THE PROBLEM.
Repeat exactly the lines below that lie between the line with "border: 2px solid" and the line with "font-size: 10px ->", counting both of those lines as part of the answer.

EXTRACTED INFORMATION.
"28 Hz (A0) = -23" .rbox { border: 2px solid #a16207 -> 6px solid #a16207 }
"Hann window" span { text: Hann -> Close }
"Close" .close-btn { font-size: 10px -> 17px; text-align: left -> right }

...

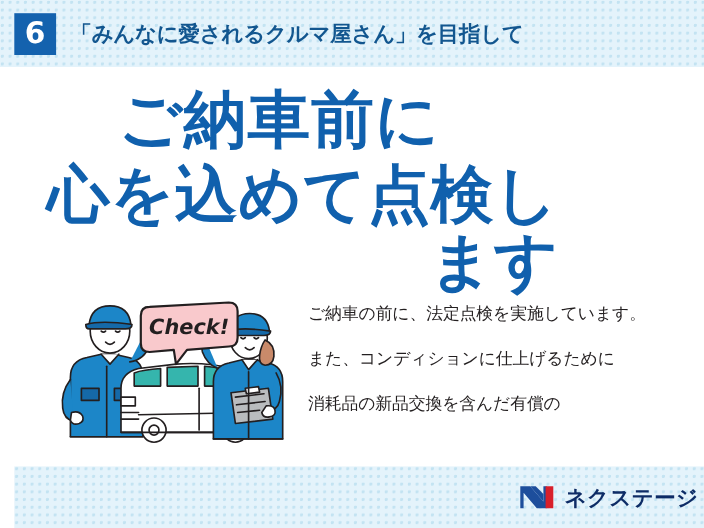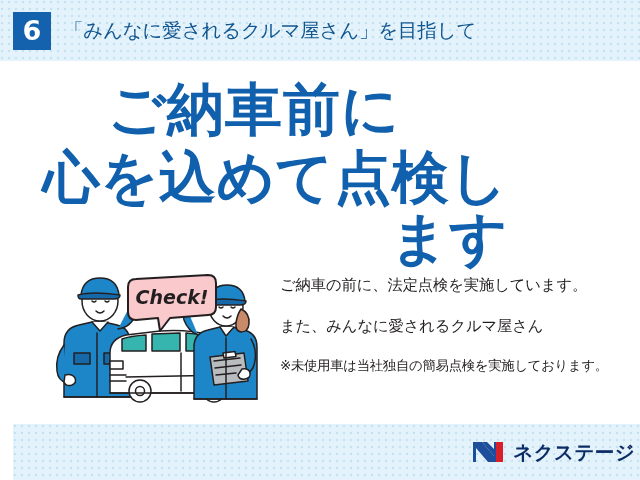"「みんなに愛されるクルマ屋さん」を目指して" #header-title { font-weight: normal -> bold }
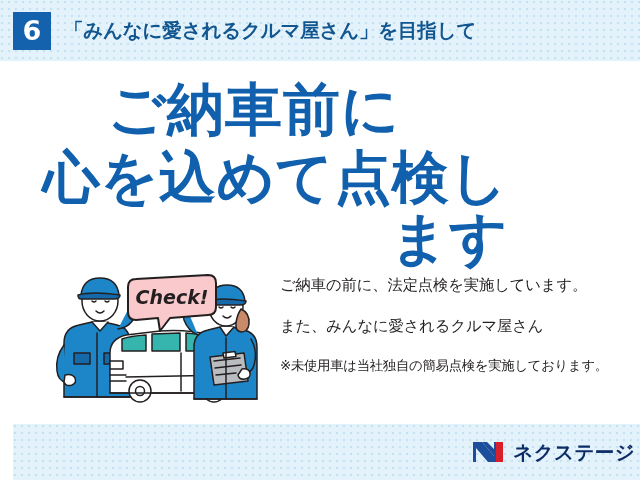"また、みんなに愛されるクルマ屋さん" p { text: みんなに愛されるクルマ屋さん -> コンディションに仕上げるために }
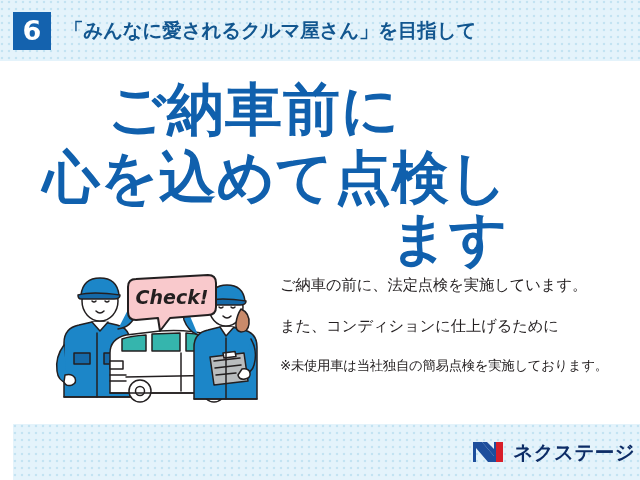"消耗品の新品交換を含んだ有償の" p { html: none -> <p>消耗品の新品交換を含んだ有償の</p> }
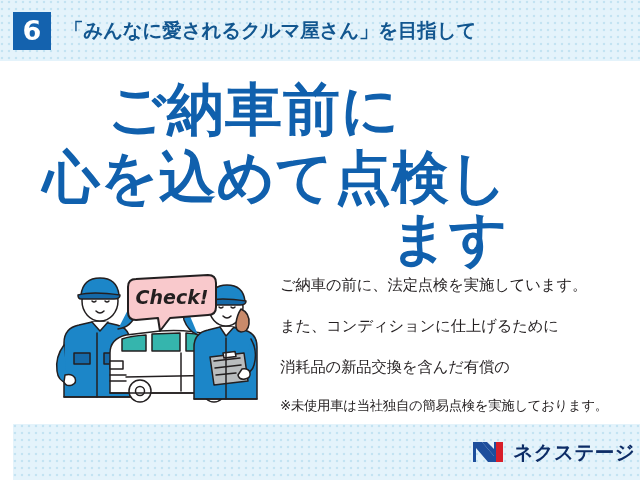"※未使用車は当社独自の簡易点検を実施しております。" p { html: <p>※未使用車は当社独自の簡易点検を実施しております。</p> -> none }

---

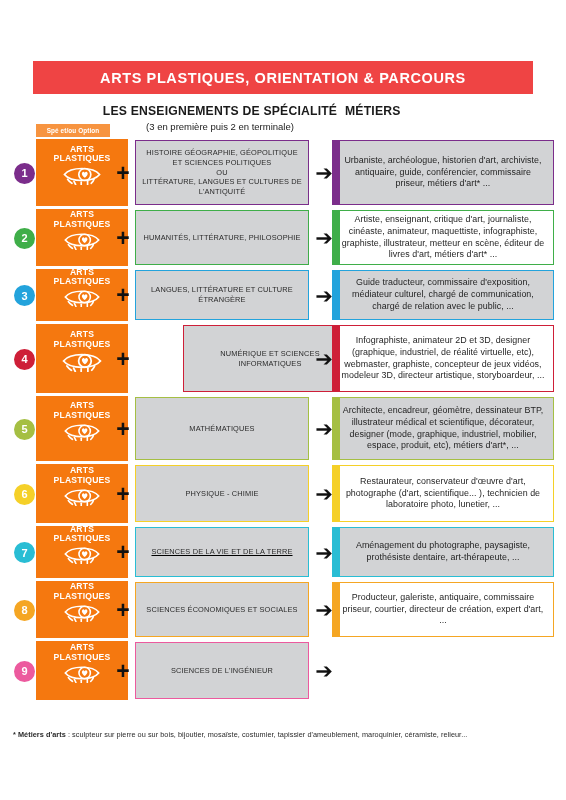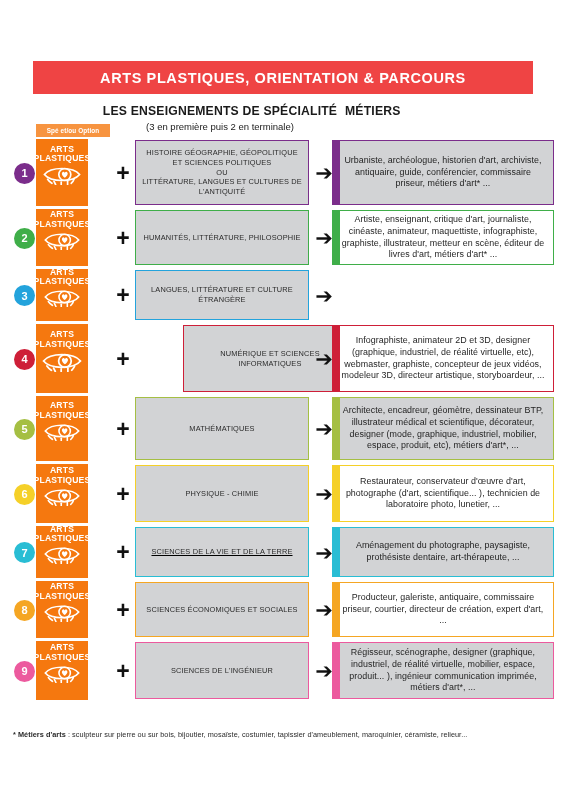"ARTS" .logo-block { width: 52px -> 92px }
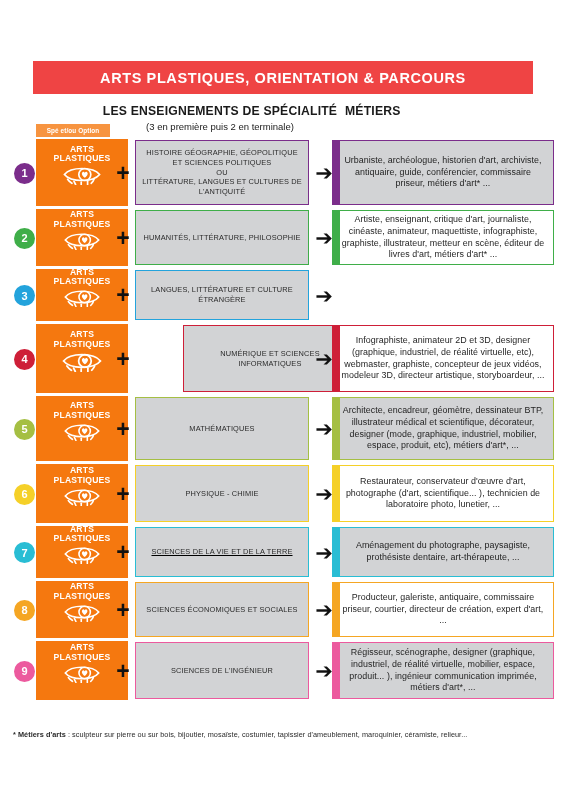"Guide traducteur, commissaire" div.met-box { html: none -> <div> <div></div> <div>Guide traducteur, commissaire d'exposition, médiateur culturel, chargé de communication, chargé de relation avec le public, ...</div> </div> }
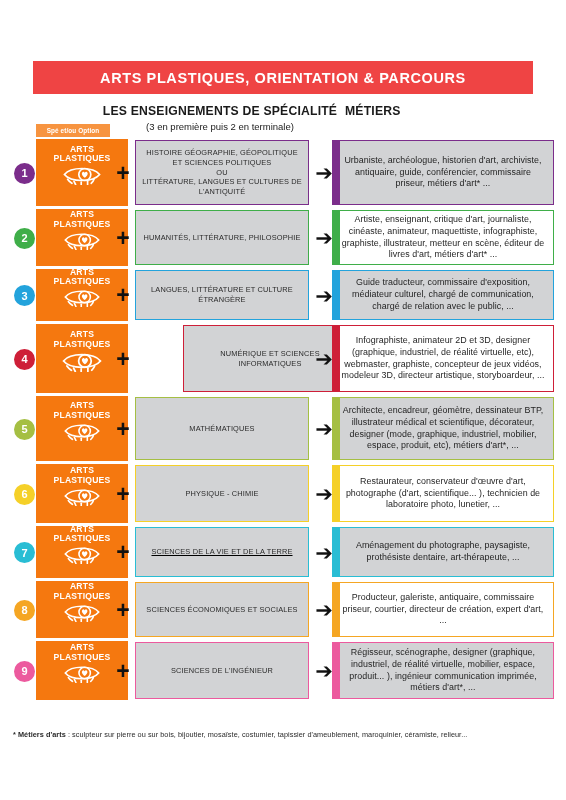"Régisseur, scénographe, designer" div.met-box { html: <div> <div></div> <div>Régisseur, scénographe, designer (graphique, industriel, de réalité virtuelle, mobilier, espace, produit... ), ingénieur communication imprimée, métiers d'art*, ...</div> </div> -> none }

ANSWER.
"28 Hz (A0) = -23" .rbox { border: 2px solid #a16207 -> 6px solid #a16207 }
"Hann window" span { text: Hann -> Close }
"Close" .close-btn { font-size: 10px -> 17px; text-align: left -> right }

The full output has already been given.